Not just the IT sector, experts believe AI is set to take a heavy toll on employment opportunities for the young workforce, particularly those relying on entry-level roles across sales, customer support, software development and marketing, among others.

“We believe AI’s most significant impact for investors will be through labour disruption, beginning with entry-level roles,” noted Jefferies, a US-based multinational investment bank, in a 2025 study.

On Borrowed Time

Even before AI became the defining theme across economies, job creation and real wage growth in India had already begun to lag behind rising aspirations. According to Naukri JobSpeak Index data, job growth, which averaged 11% annually between 2009-10 and 2019-20, has slowed sharply to just 3% in the post-pandemic period.

A separate analysis by Marcellus Investment Managers, examining wages at Nifty 50 companies, the country’s largest firms by market capitalisation, finds that average wages have declined in real terms over the past nine years, after adjusting for inflation.

Ironically, even as the government celebrates the shift of household savings from bank deposits to equity markets, corporate India has not reciprocated with stronger wage growth, leaving banks to bridge the gap by extending credit to sustain consumption.

This has, in turn, led to a rise in debt-fuelled consumption in India. According to the RBI’s Financial Stability Report (FSR), retail credit, excluding mortgages, has surged, nearly trebling since March 2019.

An increasing share of this borrowing is being used to finance consumption rather than the creation of productive assets, altering the risk profile of the banking sector itself. Non-housing retail loans now account for 55% of household borrowings, while housing loans lag at 29%.

This should worry those betting on India’s consumption story. Because with AI poised to disrupt the labour market, economists believe real wage growth could weaken further.

“If you look at countries in East Asia like Japan or Korea that have very rapidly falling populations, people say, well, that is okay. There will be all these retired people and nobody working, but we will just get robots,” said James A Robinson, co-winner of the 2024 Nobel Prize in Economics, in an earlier interview with Outlook Business.

“That is what is frightening as an economist. These changes are going to have huge impacts on society because the market works—and what does the market do?
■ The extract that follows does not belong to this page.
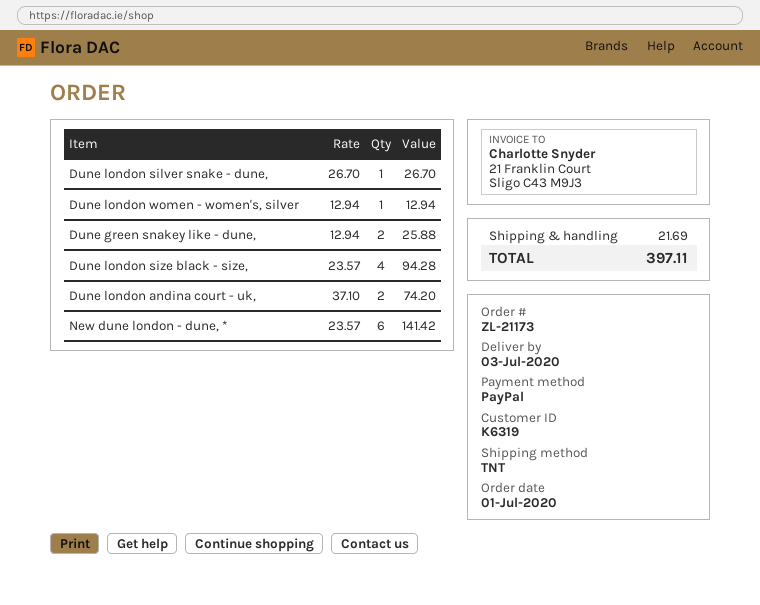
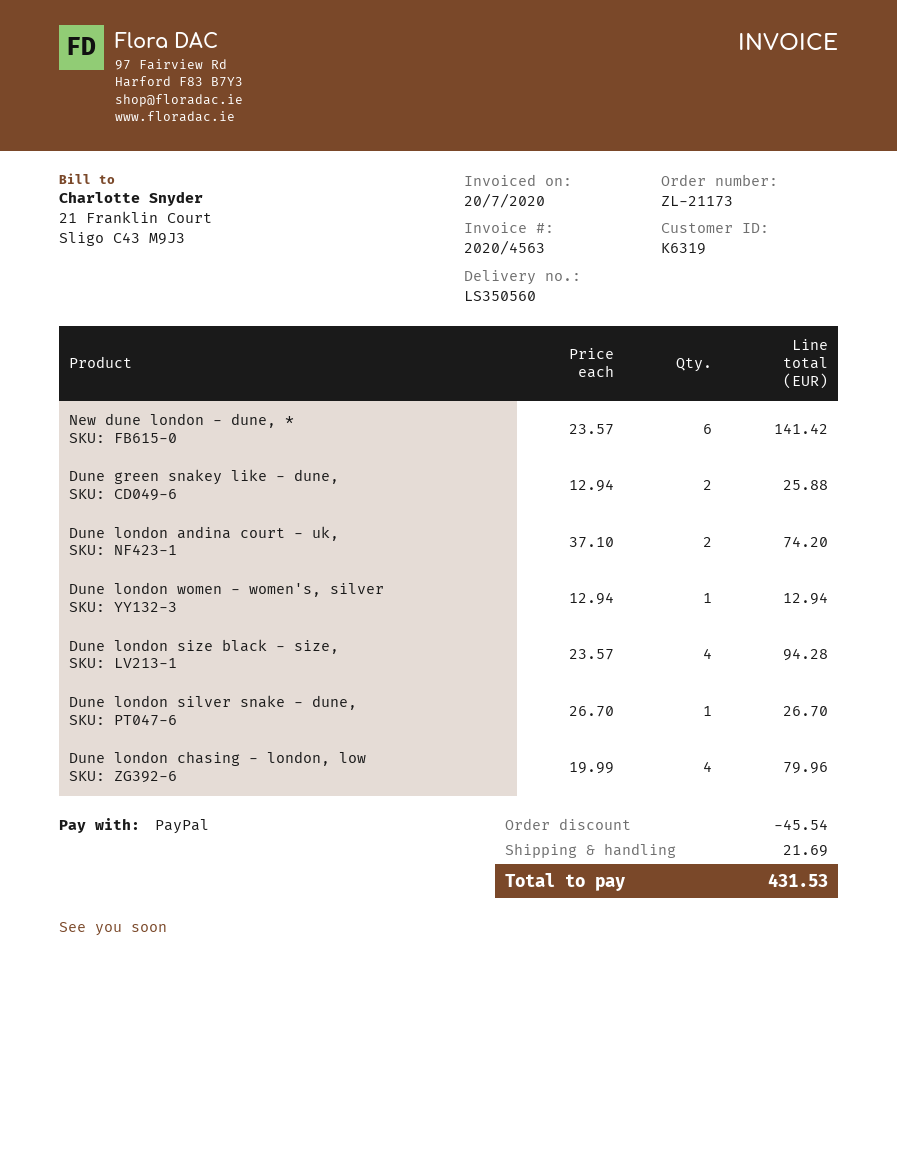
Dune london chasing - london, low: none -> 4 x 19.99 = 79.96
discount: none -> 45.54
total: 397.11 -> 431.53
It pushes down people’s wages," added Robinson.

It essentially means that if wages do not rise, this party may not last very long. Non-performing assets (NPAs) in the retail loan segment of private sector banks have already climbed from ₹26,439 crore in 2021 to ₹36,536 crore in 2025.

And while the broader narrative of declining gross NPAs in India’s banking sector has been reassuring, it has relied heavily on write-offs and modest recoveries.

The central bank is clearly alive to these risks. Before leaving the Reserve Bank of India to take up a role in the Prime Minister’s Office, former Governor Shaktikanta Das had cautioned banks against reckless exuberance in meeting consumer demand.

“Excess leverage through retail loans, mostly for consumption purposes, needs careful monitoring from a macro-prudential point of view,” Das said while announcing the monetary policy decision in August 2024.

The RBI, which has not hesitated in the past to rein in unsecured lending, will have to step in if this debt-fuelled consumption story begins to pose risks to India’s financial system, experts believe.

Consumption Crash

Ever since global uncertainties have risen, India has been trying to leverage its large domestic consumer market by putting more money into the hands of taxpayers through tax cuts.

“Given that private final consumption expenditure constitutes nearly 60% of India’s GDP, it has a strong bearing on India’s overall growth outlook. A sustained recovery in consumption is also vital for a meaningful pick-up in private sector capital expenditure,” note economists at CareEdge.

At a time when global trade is disrupted and uncertainties weigh on private investment sentiment, India, which needs an average annual growth rate of 8% over the coming decades to achieve its national goals, is betting on its consumption story.

AI, which promises productivity and efficiency, may yet emerge as the ultimate villain in this story.